Cory Gardner doesn’t deny blocking a bipartisan effort to improve gun-purchase background checks in TV interview

Sen. Gardner was on CBS’s “Face the Nation” Sunday to talk about North Korea, but in the last few seconds the host asked him about a gun background check bill sponsored by a Republican senator and asked Gardner if he had put a hold on the bill — a formal procedure that blocks legislation from ever going to the Senate floor.

The point of the Post story is Gardner did not confirm he put a hold on the bill, insinuating that it means he has a hold on the bill.

According to the transcript from the show, Gardner said this, emphasis added:

SEN. CORY GARDNER: This bill can come to the floor and we will continue to work through an amendment process and I hope that we can fix those amendments.
MARGARET BRENNAN: After you fix this bill you will allow it to go to the floor but not before this?
SEN. CORY GARDNER: Well I think if we can have an, an amendment process that works to fix due process concerns real constitutional issues, then I hope that’s something that we can do. I hope that people who support this bill are interested, like all of us, in making sure we’re protecting the American people from harm.

If there was a hold on the bill, it would not be able to come to the floor for a vote. That’s what a hold does. The amendment process can happen in committee or on the floor, so as we read it, Gardner hasn’t blocked it, he just wants to amend some due process issues once it reaches the floor.

We repeat, “The bill can come to the floor” means there is no hold on the bill by Gardner.

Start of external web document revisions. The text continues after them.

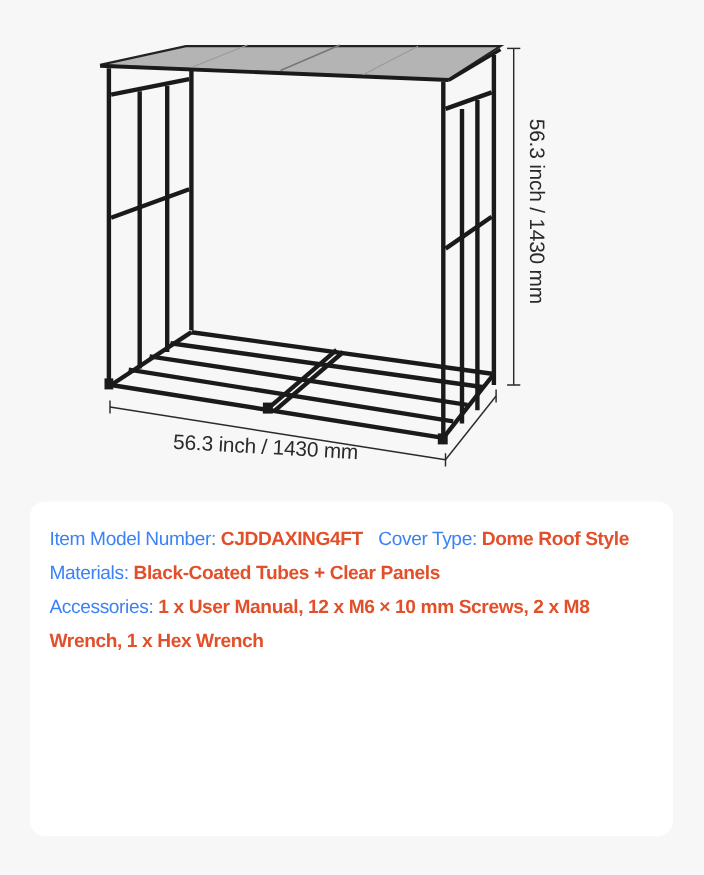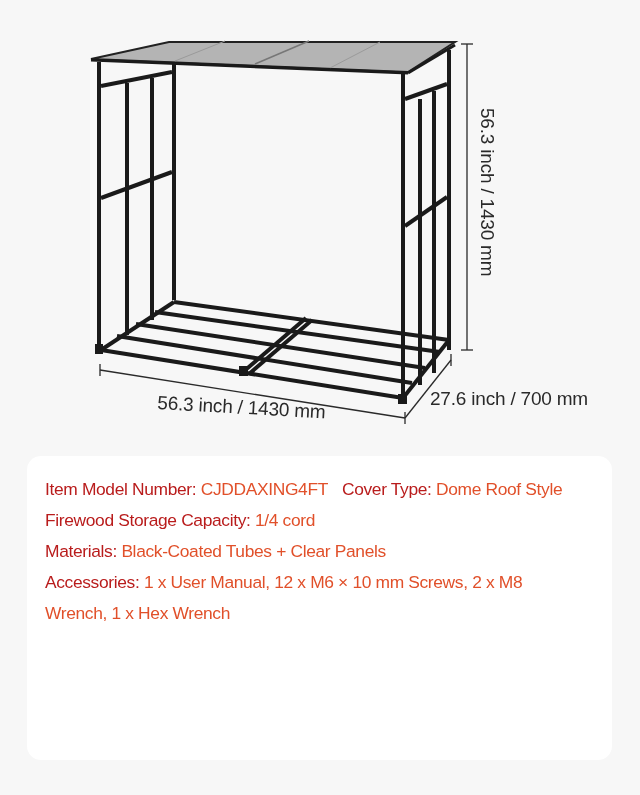--- a/index.html
+++ b/index.html
@@ -25,22 +25,22 @@
     transform: translate(28px, 0) rotate(90deg);
   }
   .card {
     position: absolute; left: 27px; top: 456px; width: 585px; height: 304px;
     background: #ffffff; border-radius: 14px;
   }
   .rows { position: absolute; left: 18px; top: 18px; right: 10px; }
   .row {
     font-size: 17.4px; line-height: 31px; white-space: nowrap; letter-spacing: -0.35px;
   }
-  .lbl { color: #b91c1c; }
-  .val { color: #e1502a; font-weight: normal; }
+  .lbl { color: #3b82f6; }
+  .val { color: #e1502a; font-weight: bold; }
   .gap { display: inline-block; width: 14px; }
 </style>
 </head>
 <body>
 
 <div class="figure">
   <svg width="640" height="445" viewBox="0 0 640 445">
 
     <polygon points="91,59 169,42 455,42 408,72" fill="#b4b4b4" stroke="#222" stroke-width="2"></polygon>
     <line x1="255" y1="64" x2="309" y2="41" stroke="#777" stroke-width="1.5"></line>
@@ -83,31 +83,27 @@
       <line x1="100" y1="364" x2="100" y2="376"></line>
       <line x1="405" y1="412" x2="405" y2="424"></line>
       <line x1="405" y1="418" x2="451" y2="360"></line>
       <line x1="451" y1="354" x2="451" y2="366"></line>
       <line x1="467" y1="44" x2="467" y2="350"></line>
       <line x1="461" y1="44" x2="473" y2="44"></line>
       <line x1="461" y1="350" x2="473" y2="350"></line>
     </g>
   </svg>
   <div class="dim-label dim-width">56.3 inch / 1430 mm</div>
-  <div class="dim-label dim-depth">27.6 inch / 700 mm</div>
   <div class="dim-label dim-height">56.3 inch / 1430 mm</div>
 </div>
 
 <div class="card">
   <div class="rows">
     <div class="row">
       <span class="lbl">Item Model Number: </span><span class="val">CJDDAXING4FT</span><span class="gap"></span><span class="lbl">Cover Type: </span><span class="val">Dome Roof Style</span>
-    </div>
-    <div class="row">
-      <span class="lbl">Firewood Storage Capacity: </span><span class="val">1/4 cord</span>
     </div>
     <div class="row">
       <span class="lbl">Materials: </span><span class="val">Black-Coated Tubes + Clear Panels</span>
     </div>
     <div class="row">
       <span class="lbl">Accessories: </span><span class="val">1 x User Manual, 12 x M6 × 10 mm Screws, 2 x M8</span>
     </div>
     <div class="row">
       <span class="val">Wrench, 1 x Hex Wrench</span>
     </div>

The bill would essentially require states and federal agencies to share more of their records with the National Instant Criminal Background Check System (NICS).

The bill sponsored by Republican Sen. John Cornyn is called Fix NICS Act of 2017, and is cosponsored by 49 senators on both sides of the aisle, including Republican Majority Leader Mitch McConnell and Democrat U.S. Sen. Michael Bennet.